_Task prompt:_
Whatever appears in the records, retype it exactly, except for the pictures.

_Records shown:_
================
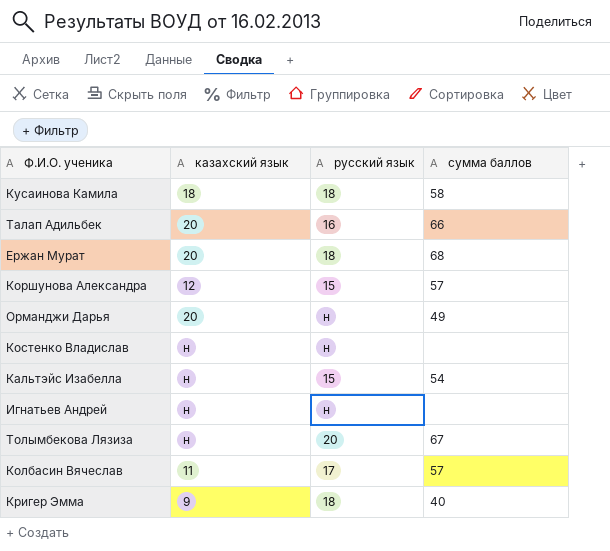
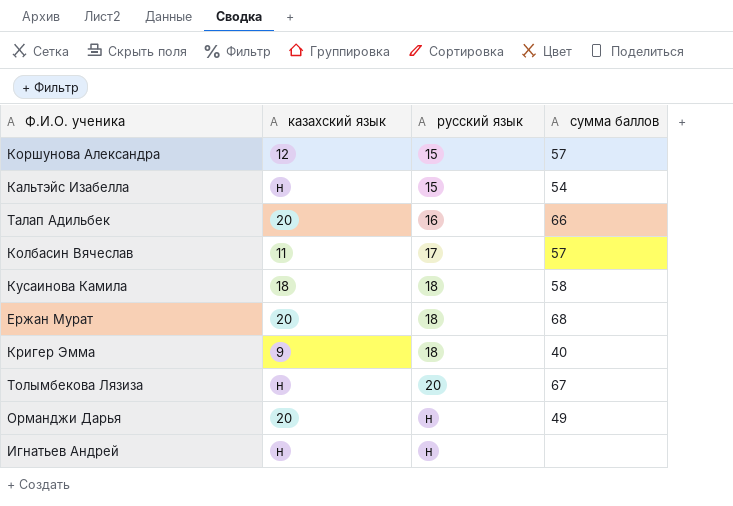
row order: none -> русский язык ascending
row Костенко Владислав: н | н | none -> none

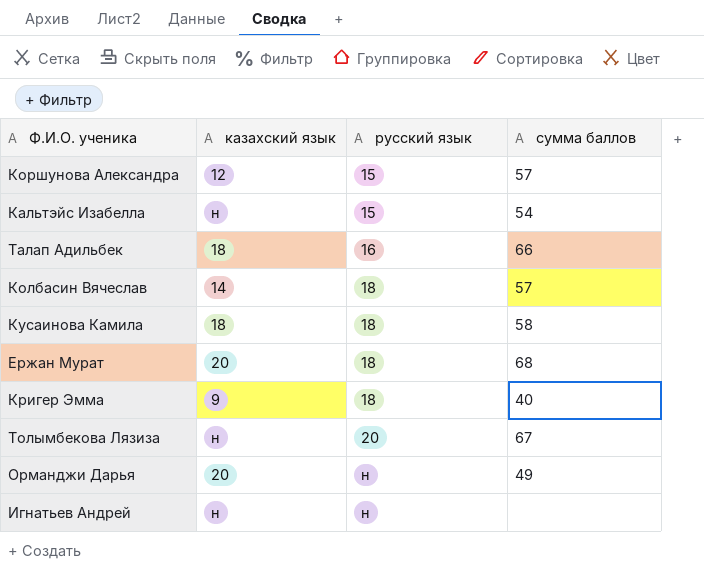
Талап Адильбек | казахский язык: 20 -> 18
Колбасин Вячеслав | казахский язык: 11 -> 14
Колбасин Вячеслав | русский язык: 17 -> 18

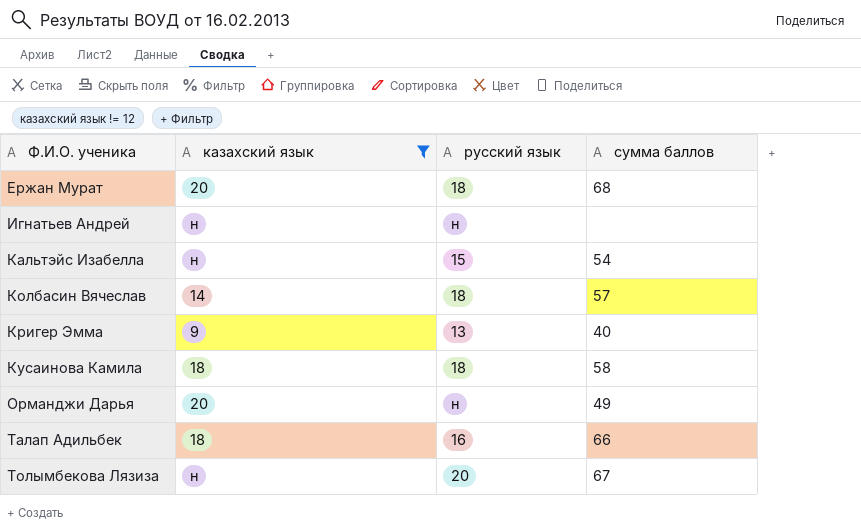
filter: none -> казахский язык != 12
row order: русский язык ascending -> Ф.И.О. ученика ascending
Кригер Эмма | русский язык: 18 -> 13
================
_Solution for this task:_
row order: none -> русский язык ascending
row Костенко Владислав: н | н | none -> none

Талап Адильбек | казахский язык: 20 -> 18
Колбасин Вячеслав | казахский язык: 11 -> 14
Колбасин Вячеслав | русский язык: 17 -> 18

filter: none -> казахский язык != 12
row order: русский язык ascending -> Ф.И.О. ученика ascending
Кригер Эмма | русский язык: 18 -> 13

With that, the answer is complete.